Exercise: Among the entries below, the lines from the one with "[926,257,944,270] R² -> [899,589,923,606] R²." up to and including the one with "[79,247,157,264] [179,247,276,264] Question" are to be restated exactly, without pictures.

[Records from a data collection]
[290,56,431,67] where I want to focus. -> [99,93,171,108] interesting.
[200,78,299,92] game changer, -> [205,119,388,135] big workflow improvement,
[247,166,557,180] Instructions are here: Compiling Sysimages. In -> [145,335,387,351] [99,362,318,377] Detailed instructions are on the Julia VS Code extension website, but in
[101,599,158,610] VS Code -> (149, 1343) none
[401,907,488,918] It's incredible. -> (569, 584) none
==
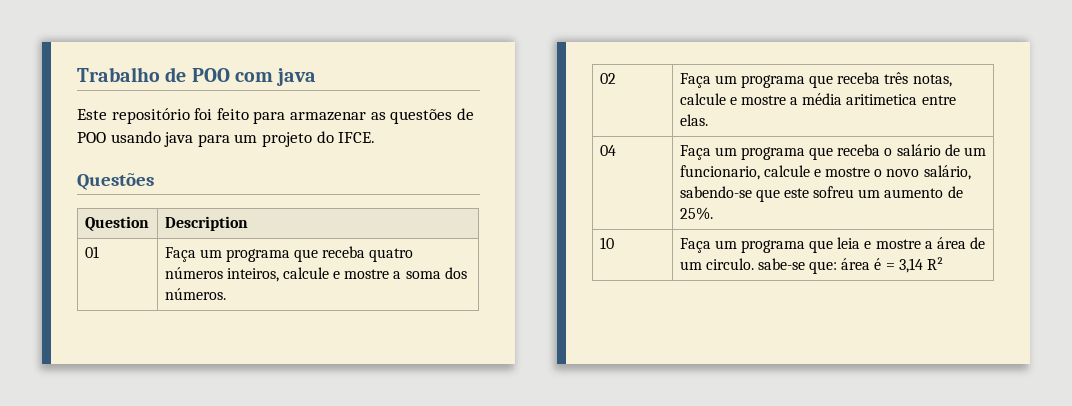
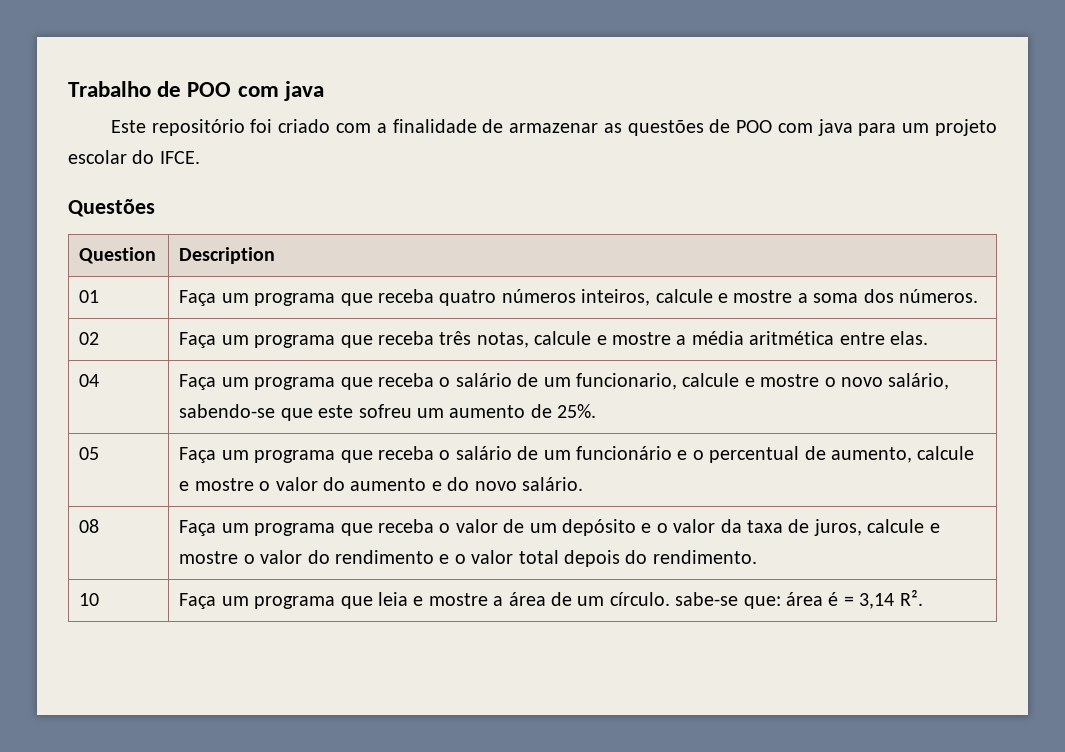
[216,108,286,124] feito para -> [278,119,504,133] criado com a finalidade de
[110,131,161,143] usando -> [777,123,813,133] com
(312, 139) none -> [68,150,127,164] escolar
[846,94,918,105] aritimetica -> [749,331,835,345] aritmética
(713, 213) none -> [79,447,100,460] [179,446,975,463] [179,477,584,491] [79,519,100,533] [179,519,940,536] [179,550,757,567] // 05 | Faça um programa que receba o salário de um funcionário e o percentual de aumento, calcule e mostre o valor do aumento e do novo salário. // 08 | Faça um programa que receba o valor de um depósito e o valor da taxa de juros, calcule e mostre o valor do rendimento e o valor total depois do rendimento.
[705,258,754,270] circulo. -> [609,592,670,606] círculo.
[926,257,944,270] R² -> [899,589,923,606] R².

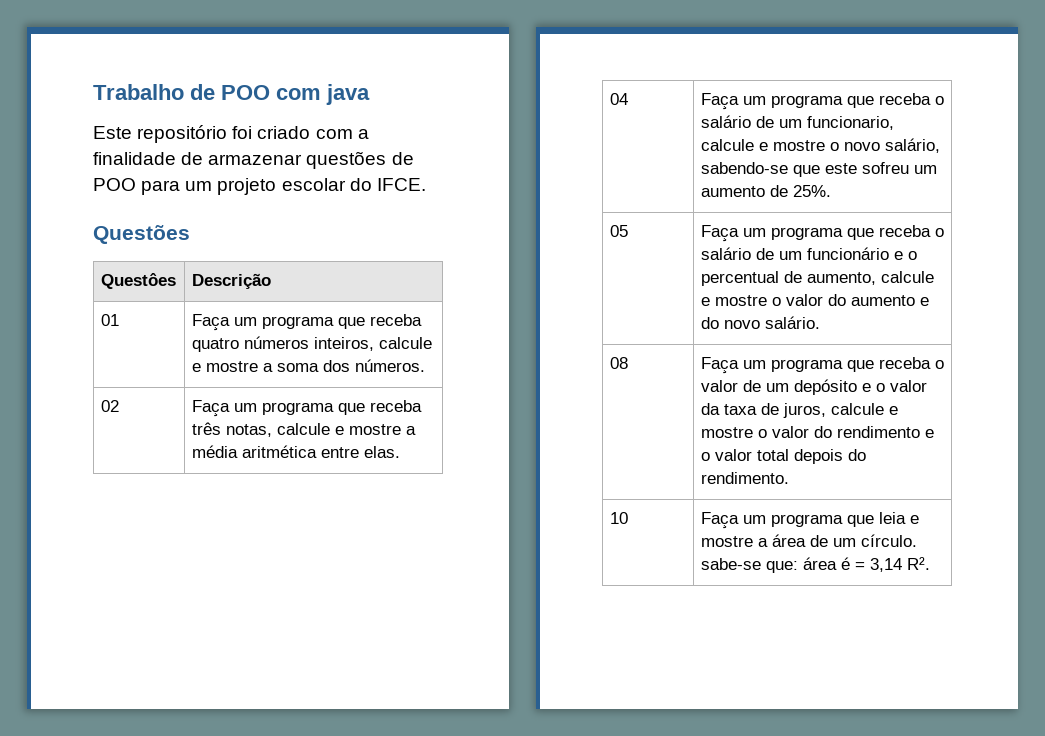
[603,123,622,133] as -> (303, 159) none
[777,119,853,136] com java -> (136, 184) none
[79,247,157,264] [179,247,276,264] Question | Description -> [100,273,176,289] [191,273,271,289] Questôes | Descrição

Answer for the task:
[926,257,944,270] R² -> [899,589,923,606] R².

[603,123,622,133] as -> (303, 159) none
[777,119,853,136] com java -> (136, 184) none
[79,247,157,264] [179,247,276,264] Question | Description -> [100,273,176,289] [191,273,271,289] Questôes | Descrição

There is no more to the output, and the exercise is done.